— Task instructions —
Within the records below is a range that opens at the line with "(781, 292) none" and closes at the line with "[660,386,699,400] data. ->". Return that range word for word, both ends included, and only that range.

— Material shown —
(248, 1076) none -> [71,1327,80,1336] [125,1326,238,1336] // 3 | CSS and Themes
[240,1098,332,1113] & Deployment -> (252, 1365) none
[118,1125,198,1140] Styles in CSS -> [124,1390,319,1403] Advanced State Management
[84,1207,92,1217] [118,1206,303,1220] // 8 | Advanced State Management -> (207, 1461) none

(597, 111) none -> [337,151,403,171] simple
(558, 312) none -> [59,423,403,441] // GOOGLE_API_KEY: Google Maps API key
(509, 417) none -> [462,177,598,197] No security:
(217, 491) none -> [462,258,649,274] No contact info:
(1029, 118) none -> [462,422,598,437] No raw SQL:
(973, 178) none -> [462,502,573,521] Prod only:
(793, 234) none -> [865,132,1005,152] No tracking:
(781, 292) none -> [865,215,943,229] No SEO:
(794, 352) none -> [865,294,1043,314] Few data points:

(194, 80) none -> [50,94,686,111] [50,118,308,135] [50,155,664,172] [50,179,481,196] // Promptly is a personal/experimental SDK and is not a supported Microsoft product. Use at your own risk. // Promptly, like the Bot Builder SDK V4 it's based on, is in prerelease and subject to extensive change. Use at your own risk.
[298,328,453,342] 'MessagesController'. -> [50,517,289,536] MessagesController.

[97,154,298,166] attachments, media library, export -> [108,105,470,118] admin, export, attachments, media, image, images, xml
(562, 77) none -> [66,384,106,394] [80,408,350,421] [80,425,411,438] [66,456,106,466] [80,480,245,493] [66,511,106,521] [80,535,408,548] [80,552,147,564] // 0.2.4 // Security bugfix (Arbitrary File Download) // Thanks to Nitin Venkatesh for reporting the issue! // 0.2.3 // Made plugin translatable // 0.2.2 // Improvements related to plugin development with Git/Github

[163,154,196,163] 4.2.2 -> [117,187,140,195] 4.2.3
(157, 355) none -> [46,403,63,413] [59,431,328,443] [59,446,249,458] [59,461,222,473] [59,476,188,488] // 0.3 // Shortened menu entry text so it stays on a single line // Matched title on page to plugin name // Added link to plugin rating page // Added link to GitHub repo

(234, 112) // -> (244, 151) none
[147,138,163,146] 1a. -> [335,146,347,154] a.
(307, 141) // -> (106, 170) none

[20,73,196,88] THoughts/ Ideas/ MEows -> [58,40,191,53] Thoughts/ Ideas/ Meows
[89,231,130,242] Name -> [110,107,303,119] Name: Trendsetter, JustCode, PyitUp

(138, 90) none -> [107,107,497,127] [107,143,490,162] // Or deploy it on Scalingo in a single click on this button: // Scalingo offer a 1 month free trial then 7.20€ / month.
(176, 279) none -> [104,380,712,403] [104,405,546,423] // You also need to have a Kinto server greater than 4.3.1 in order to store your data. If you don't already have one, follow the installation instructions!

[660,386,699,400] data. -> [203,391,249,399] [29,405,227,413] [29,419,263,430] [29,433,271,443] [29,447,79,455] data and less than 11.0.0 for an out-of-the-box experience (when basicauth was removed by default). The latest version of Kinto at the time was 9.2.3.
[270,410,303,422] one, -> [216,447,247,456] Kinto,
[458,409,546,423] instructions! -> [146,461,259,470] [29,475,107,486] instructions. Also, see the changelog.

— Result —
(781, 292) none -> [865,215,943,229] No SEO:
(794, 352) none -> [865,294,1043,314] Few data points:

(194, 80) none -> [50,94,686,111] [50,118,308,135] [50,155,664,172] [50,179,481,196] // Promptly is a personal/experimental SDK and is not a supported Microsoft product. Use at your own risk. // Promptly, like the Bot Builder SDK V4 it's based on, is in prerelease and subject to extensive change. Use at your own risk.
[298,328,453,342] 'MessagesController'. -> [50,517,289,536] MessagesController.

[97,154,298,166] attachments, media library, export -> [108,105,470,118] admin, export, attachments, media, image, images, xml
(562, 77) none -> [66,384,106,394] [80,408,350,421] [80,425,411,438] [66,456,106,466] [80,480,245,493] [66,511,106,521] [80,535,408,548] [80,552,147,564] // 0.2.4 // Security bugfix (Arbitrary File Download) // Thanks to Nitin Venkatesh for reporting the issue! // 0.2.3 // Made plugin translatable // 0.2.2 // Improvements related to plugin development with Git/Github

[163,154,196,163] 4.2.2 -> [117,187,140,195] 4.2.3
(157, 355) none -> [46,403,63,413] [59,431,328,443] [59,446,249,458] [59,461,222,473] [59,476,188,488] // 0.3 // Shortened menu entry text so it stays on a single line // Matched title on page to plugin name // Added link to plugin rating page // Added link to GitHub repo

(234, 112) // -> (244, 151) none
[147,138,163,146] 1a. -> [335,146,347,154] a.
(307, 141) // -> (106, 170) none

[20,73,196,88] THoughts/ Ideas/ MEows -> [58,40,191,53] Thoughts/ Ideas/ Meows
[89,231,130,242] Name -> [110,107,303,119] Name: Trendsetter, JustCode, PyitUp

(138, 90) none -> [107,107,497,127] [107,143,490,162] // Or deploy it on Scalingo in a single click on this button: // Scalingo offer a 1 month free trial then 7.20€ / month.
(176, 279) none -> [104,380,712,403] [104,405,546,423] // You also need to have a Kinto server greater than 4.3.1 in order to store your data. If you don't already have one, follow the installation instructions!

[660,386,699,400] data. -> [203,391,249,399] [29,405,227,413] [29,419,263,430] [29,433,271,443] [29,447,79,455] data and less than 11.0.0 for an out-of-the-box experience (when basicauth was removed by default). The latest version of Kinto at the time was 9.2.3.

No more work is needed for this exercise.